I have followed the recent discussion on urgent thyroid function tests with
some interest. However I am still a little confused as to whether there is
any need for the measurement of thyroid function tests in the acute
situation.
Recently looking through my Oxford book of acute medicine at the endocrine
emergency sections, it states in the thyroid storm section that total t4 and
tsh measurements may be available urgently from some laboratories. This is
the first investigation listed and to me implies that the measurement of
TFTs is the most important test.

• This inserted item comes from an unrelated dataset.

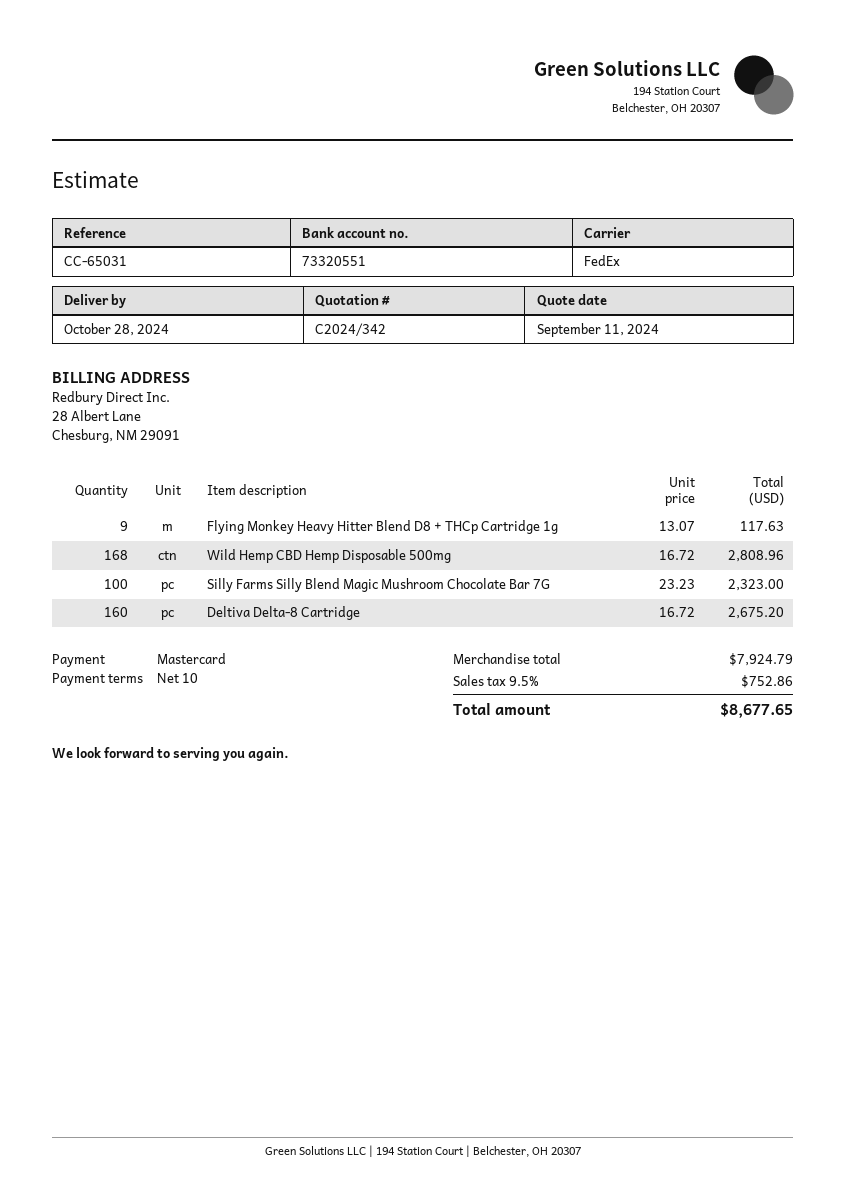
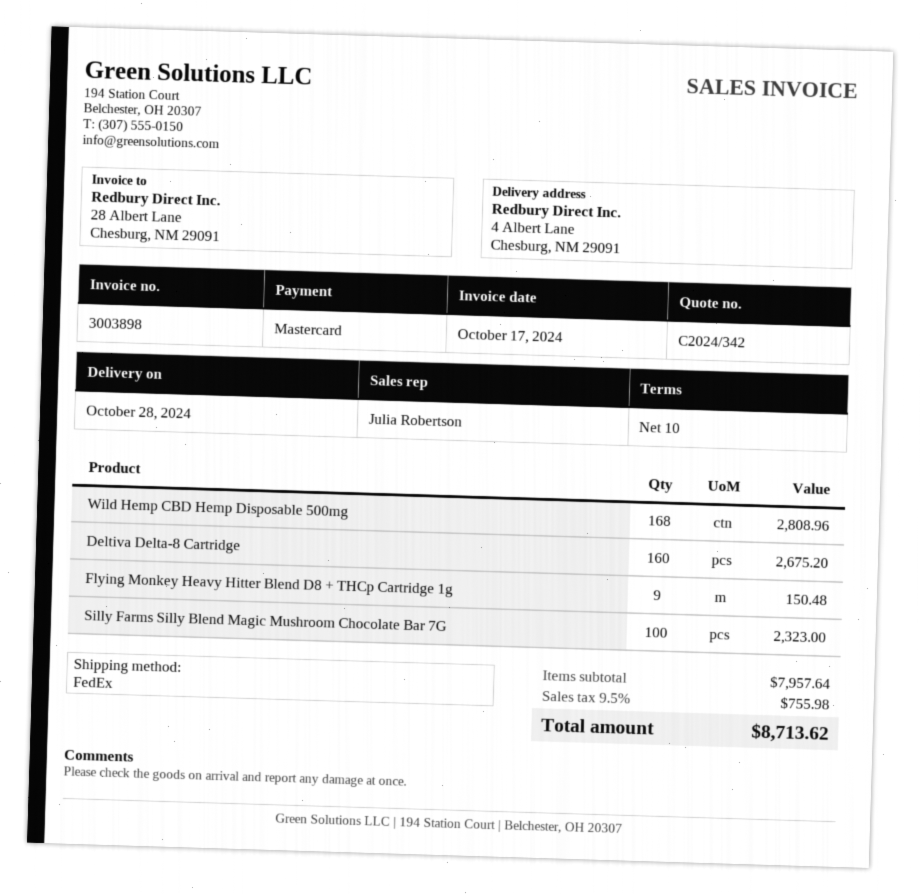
Flying Monkey Heavy Hitter Blend D8 + THCp Cartridge 1g: 9 for 117.63 -> 9 for 150.48
subtotal: 7924.79 -> 7957.64
tax: 9.5% = 752.86 -> 9.5% = 755.98
total: 8677.65 -> 8713.62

Is this so ? Looking at the treatment
guidelines etc there is no mention of treatment based on these results and
the severity of the condition is scored without reference to the TFTs. So
why bother with the urgent measurement ?
In the myxodema coma situation, no mention is made of the measurement of
TFTs presumably therefore there is no indication whatsoever for the
measurement of TFTs in this situation. Plus many people can tolerate small
doses of T3 for example, if replacement is considered.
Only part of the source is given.